Estaba más excitada de lo que se admitía a sí misma, por lo que la realidad se convirtió en un anticlímax. ¡Volar a Europa! Sonaba muy dramático, pero, de todos modos, resultaba muy parecido a sentarse en un autobús interurbano y no se hacía tan largo como algunos viajes en autocar. Aquel viaje a Europa en 1929… Aquello era algo más… Se cambiaba uno de ropa varias veces al día, y para cenar, se ponía vestidos de noche; la orquesta tocaba mientras se bailaba con aquel zumbido de las máquinas del buque debajo de tus pies, mientras el barco se abría paso a través de un océano agitado. Y los sonidos de todo aquello. Aquellas vocales tan largas y melancólicas a través de todo el mundo. Ahora aquello ya no existía.

Sin embargo, París seguía siendo el de la primera vez. Le gustó el que la habitación tuviese las mismas vistas y que en el vestíbulo hubiese gladiolos muy altos. Con deleite, escuchó de nuevo el sonido de aquel idioma, un sonido crispado como de tafetán como agua cayendo encima de agua. Observó el ir y venir de la gente: los hombres de negocios andaban con brío, llevando sus maletines; las mujeres con caniches y collares de piedras falsas, con los pacientes animalitos ladrando debajo de las mesas de té.

Llegó Laura. Querida Laura. Tan preocupada que hasta se había puesto un vestido, por lo cual Anna le estuvo muy agradecida. Aunque, a decir verdad, si hubiera aparecido en aquel vestíbulo tan encantador con su mono, Anna hubiera estado tan contenta por verla, que la hubiera perdonado.

Deseaba darse un baño. Como una niña abandonada, exclamó, ante la enorme bañera de aquel enorme de baño. Laura salió de allí, fresca y fragante, tras usar las sales de Anna.

Nana, ¿será correcto invitar a alguien a cenar?

—Muy correcto… Lo he estado esperando de ti. A varias amigas si lo prefieres.

—Sólo a un amigo con el que he estado viajando durante todo el verano.

—Así que es un amigo…

De este modo fue como se enteró de la existencia de Robby McAlister.

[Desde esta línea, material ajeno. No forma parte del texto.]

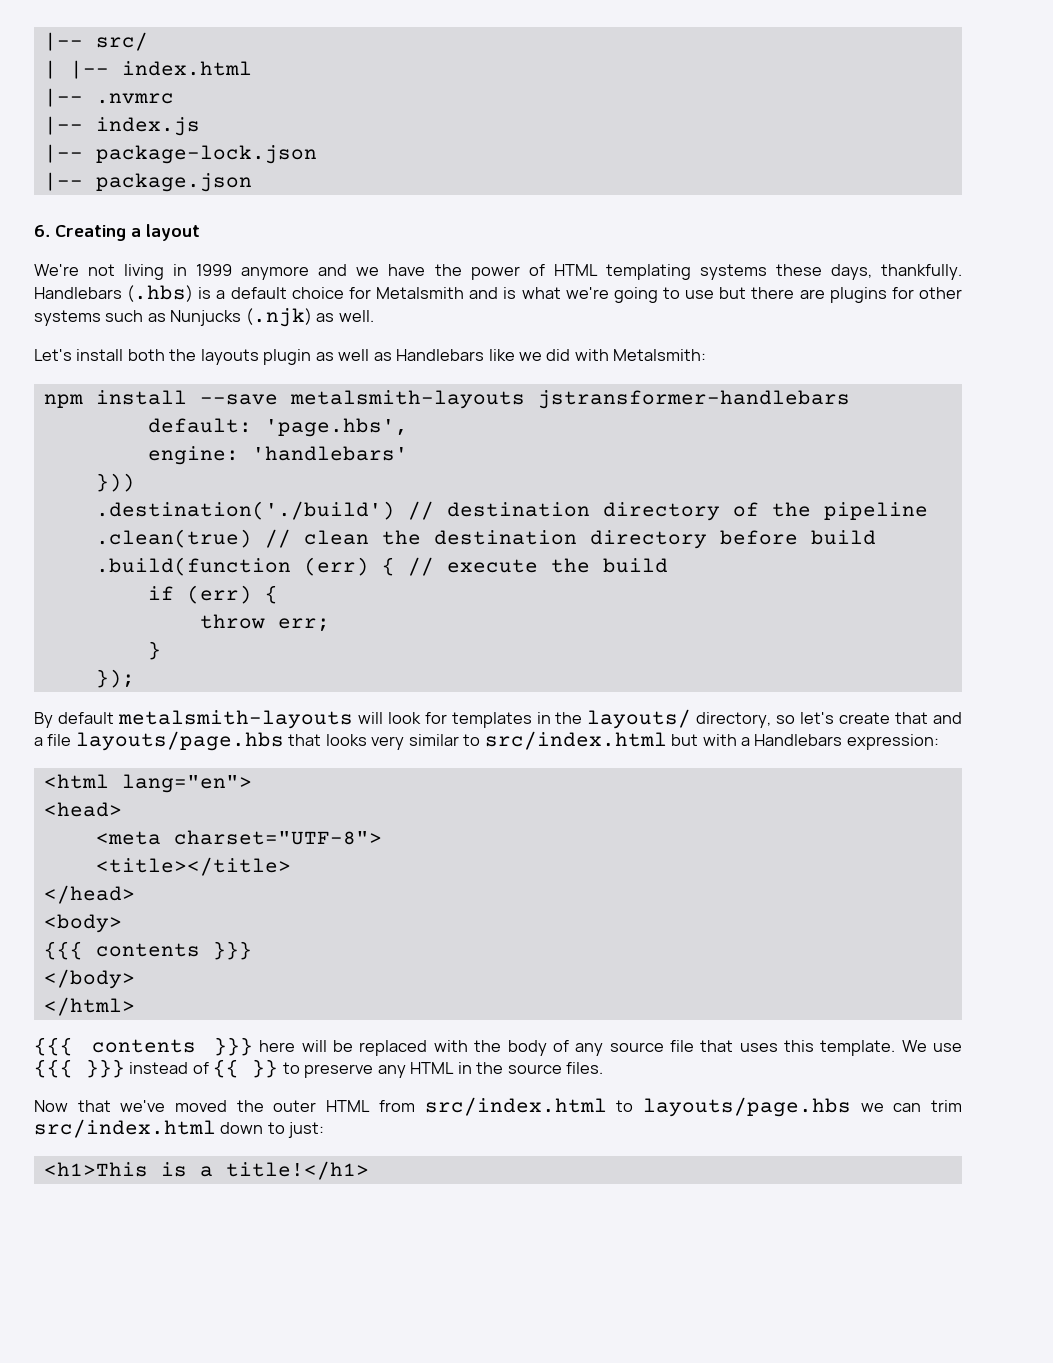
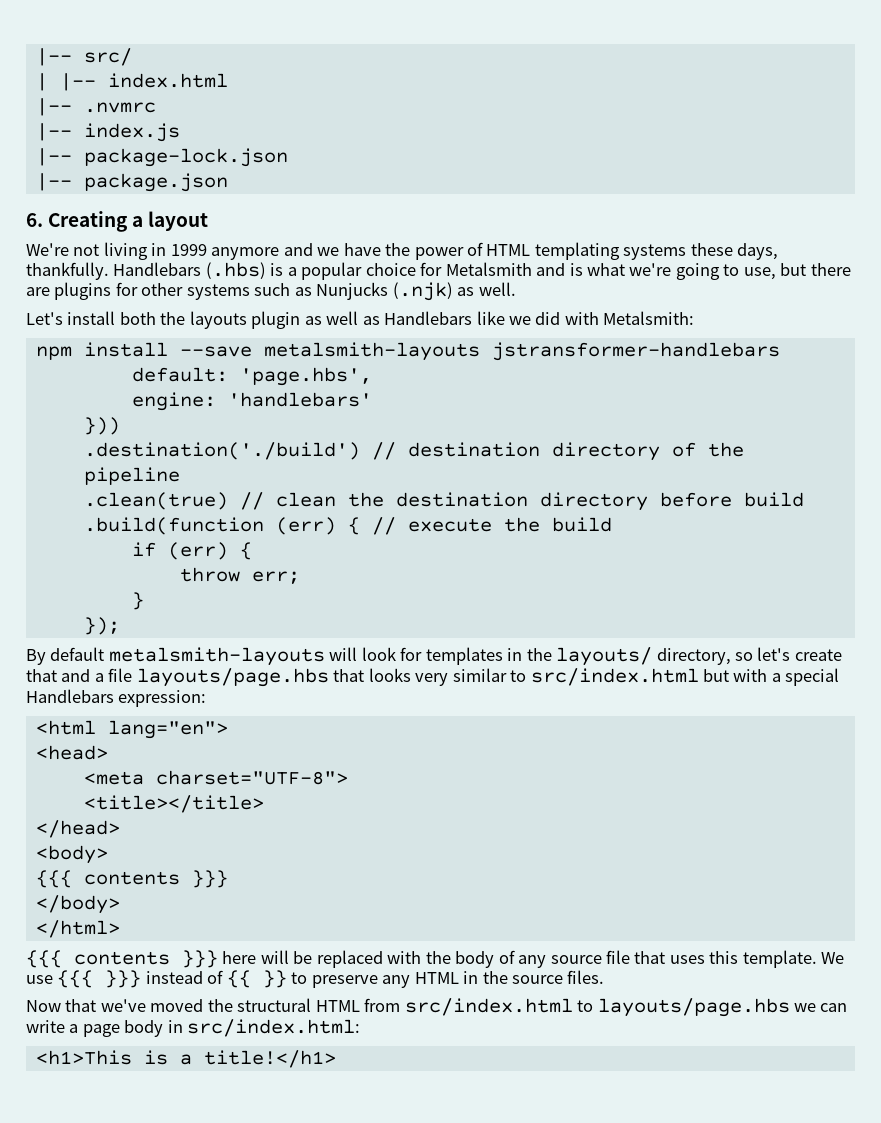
[230,287,287,299] default -> [301,262,363,280] popular
[685,290,715,299] use -> [743,267,776,280] use,
(751, 741) none -> [785,668,840,686] special
[273,1100,317,1112] outer -> [237,998,312,1012] structural
[931,1100,963,1112] [34,1119,325,1138] trim src/index.html down to just: -> [26,1019,361,1037] write a page body in src/index.html:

Laura abrió los ojos y parpadeó ante la luz. Después de dormir, su piel estaba rosada y reluciente, como la de un bebé al despertar de una siestecilla. Y aquel chico, pensó Anna, la ve así cada mañana, y lo considera su derecho, como si fuese su dueño. Anna estaba ultrajada ante la audacia del muchacho y la de Laura…

¡Loca, loca! Arruinar tu vida cuando lo tienes todo, comportarte de esa forma tan estúpida…

Hablo como Joseph…

—¿Has dormido bien, nana? Estoy muerta de hambre —comentó Laura.

—No comas a dos carrillos. El chófer vendrá a buscarnos a las ocho y media —ordenó Anna, sintiendo la dureza en su voz.

Laura le lanzó una extraña mirada y no replicó. Se vistió y tomó en silencio un ligero desayuno.

El cementerio estaba en la cumbre de la colina. Tras ser conducidas a través del kibbutz —las guarderías, la biblioteca, el comedor-sala de estar (donde Eric paseó, comió, trabajó)—, pasaron también delante de los establos, donde unos animales grandes y pacíficos rumiaban su comida, y comenzaron la ascensión.

Al parecer, todo cuanto se desea ver en los países extranjeros debe ser alcanzado a través de una montaña de escalones… De todos modos, se sentía fuerte e intentaba no agarrarse con demasiada fuerza del brazo de Laura.

—Ten cuidado, nana —le dijo Laura.

Le habían dicho que tuviese cuidado, que las mujeres ancianas solían caerse y romperse la cadera, con lo que les afectaba también una neumonía. Anna siempre escuchaba las advertencias de Theo, y las precauciones que había que tomar con su débil corazón, que no se cansase, que no tuviese fuertes emociones. Los jóvenes deben cuidar de los viejos.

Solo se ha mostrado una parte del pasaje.